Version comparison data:
=== Begin Enclosure ===
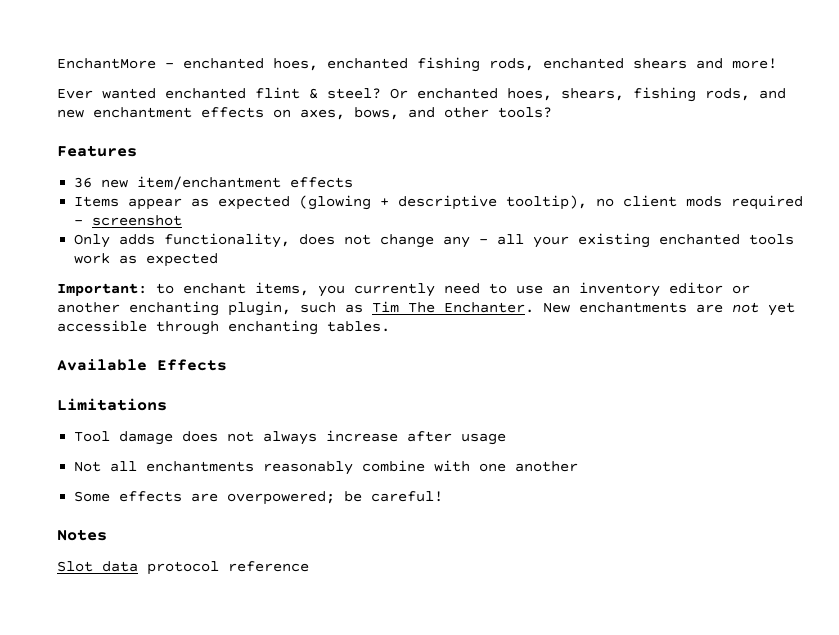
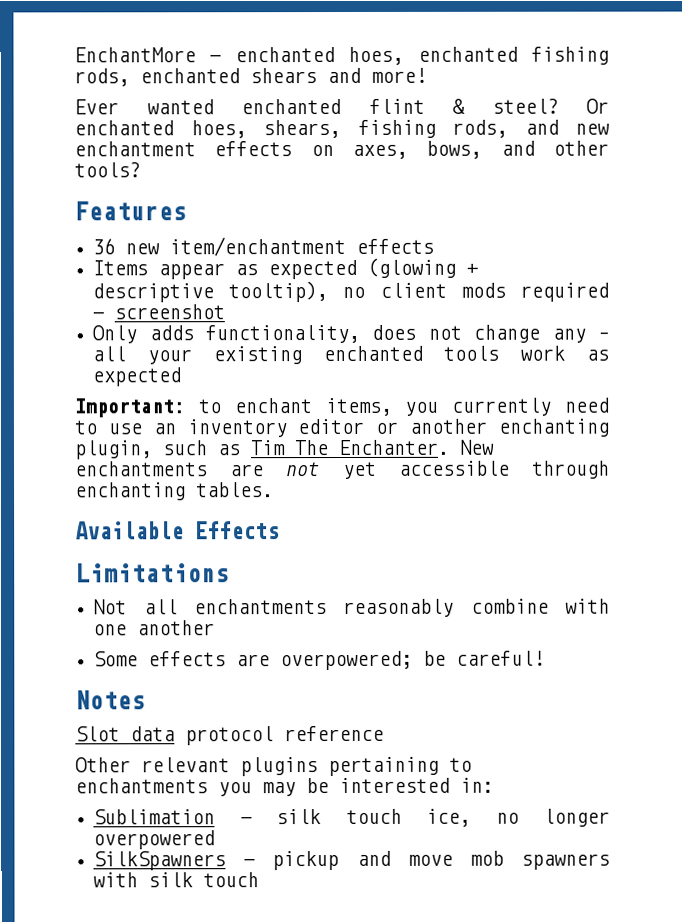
- Tool damage does not always increase after usage
+ Other relevant plugins pertaining to enchantments you may be interested in:
+ Sublimation - silk touch ice, no longer overpowered
+ SilkSpawners - pickup and move mob spawners with silk touch

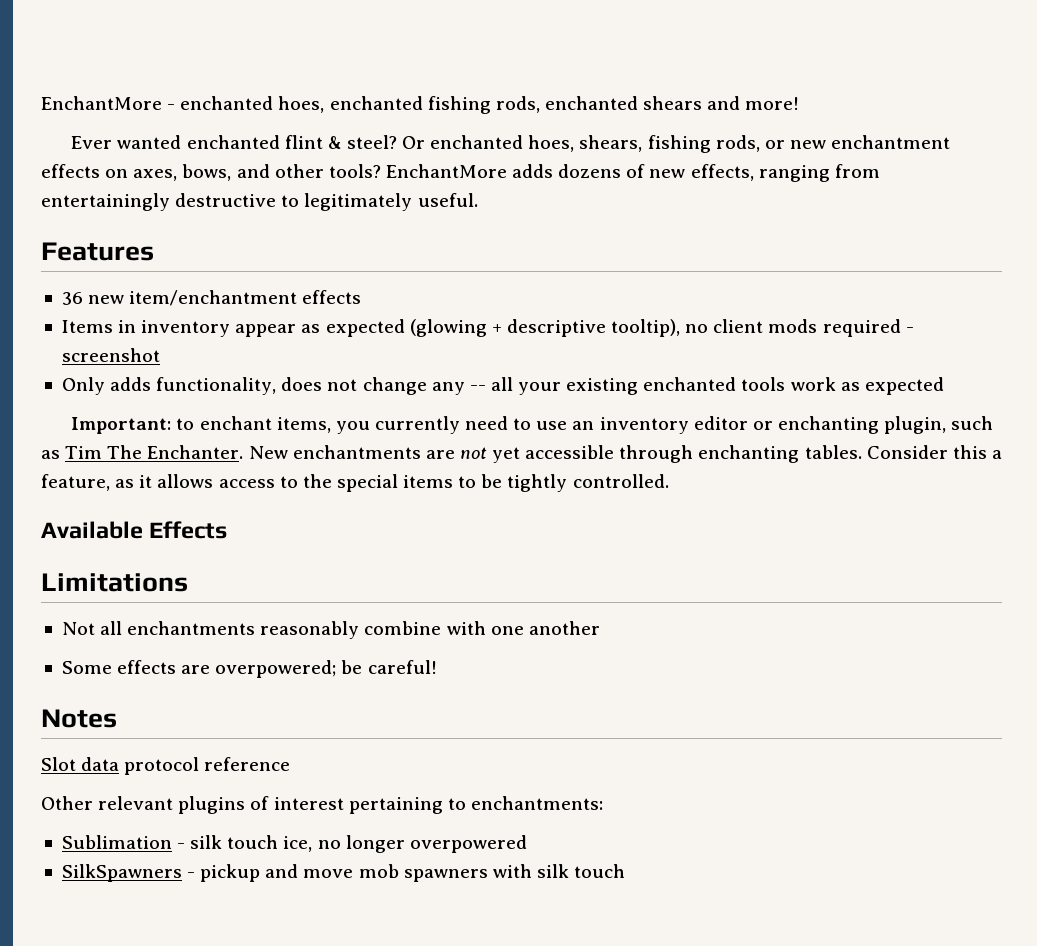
- Or enchanted hoes, shears, fishing rods, and new enchantment effects on axes, bows, and other tools?
+ Or enchanted hoes, shears, fishing rods, or new enchantment effects on axes, bows, and other tools? EnchantMore adds dozens of new effects, ranging from entertainingly destructive to legitimately useful.
- Items appear as expected (glowing + descriptive tooltip), no client mods required - screenshot
+ Items in inventory appear as expected (glowing + descriptive tooltip), no client mods required - screenshot
- Only adds functionality, does not change any – all your existing enchanted tools work as expected
+ Only adds functionality, does not change any -- all your existing enchanted tools work as expected
- Important: to enchant items, you currently need to use an inventory editor or another enchanting plugin, such as Tim The Enchanter.
+ Important: to enchant items, you currently need to use an inventory editor or enchanting plugin, such as Tim The Enchanter.
+ Consider this a feature, as it allows access to the special items to be tightly controlled.
- Other relevant plugins pertaining to enchantments you may be interested in:
+ Other relevant plugins of interest pertaining to enchantments:

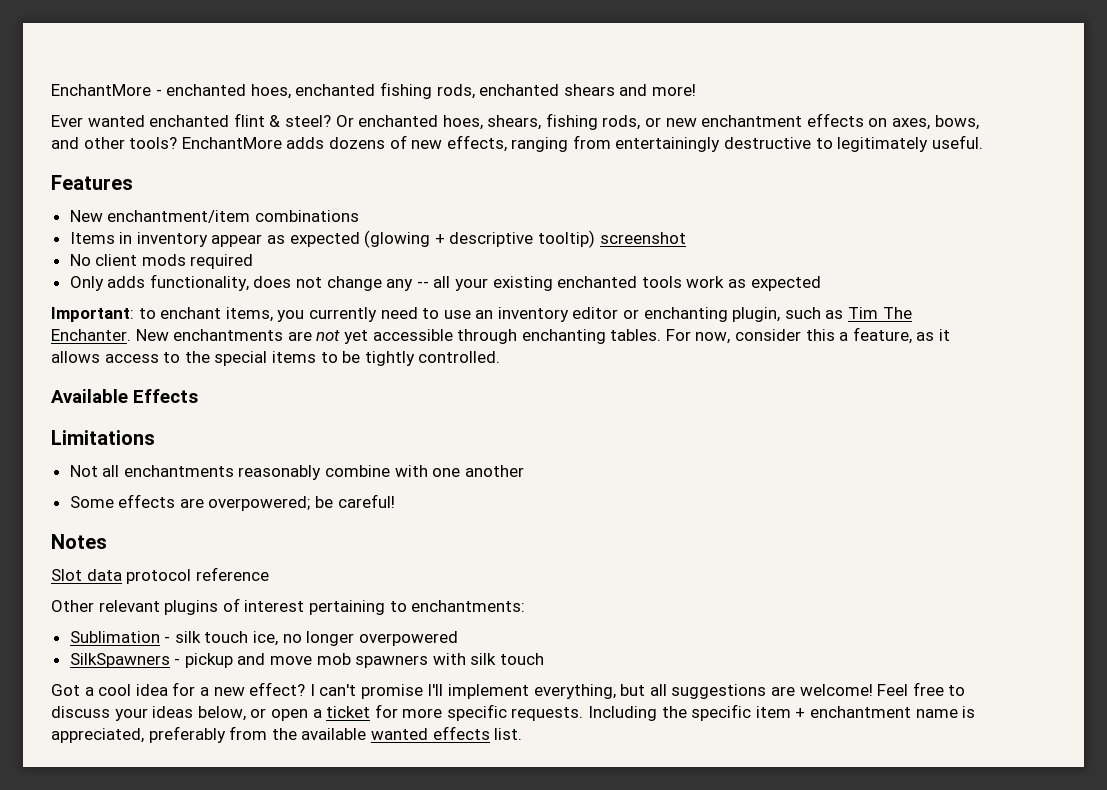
- 36 new item/enchantment effects
+ New enchantment/item combinations
- Items in inventory appear as expected (glowing + descriptive tooltip), no client mods required - screenshot
+ Items in inventory appear as expected (glowing + descriptive tooltip) screenshot
+ No client mods required
- Consider this a feature, as it allows access to the special items to be tightly controlled.
+ For now, consider this a feature, as it allows access to the special items to be tightly controlled.
+ Got a cool idea for a new effect? I can't promise I'll implement everything, but all suggestions are welcome! Feel free to discuss your ideas below, or open a ticket for more specific requests. Including the specific item + enchantment name is appreciated, preferably from the available wanted effects list.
=== End Enclosure ===
Copy out every line in the records where the word "mods" is found.

* _TASK RESULT_
- Items appear as expected (glowing + descriptive tooltip), no client mods required - screenshot
+ Items in inventory appear as expected (glowing + descriptive tooltip), no client mods required - screenshot
- Items in inventory appear as expected (glowing + descriptive tooltip), no client mods required - screenshot
+ No client mods required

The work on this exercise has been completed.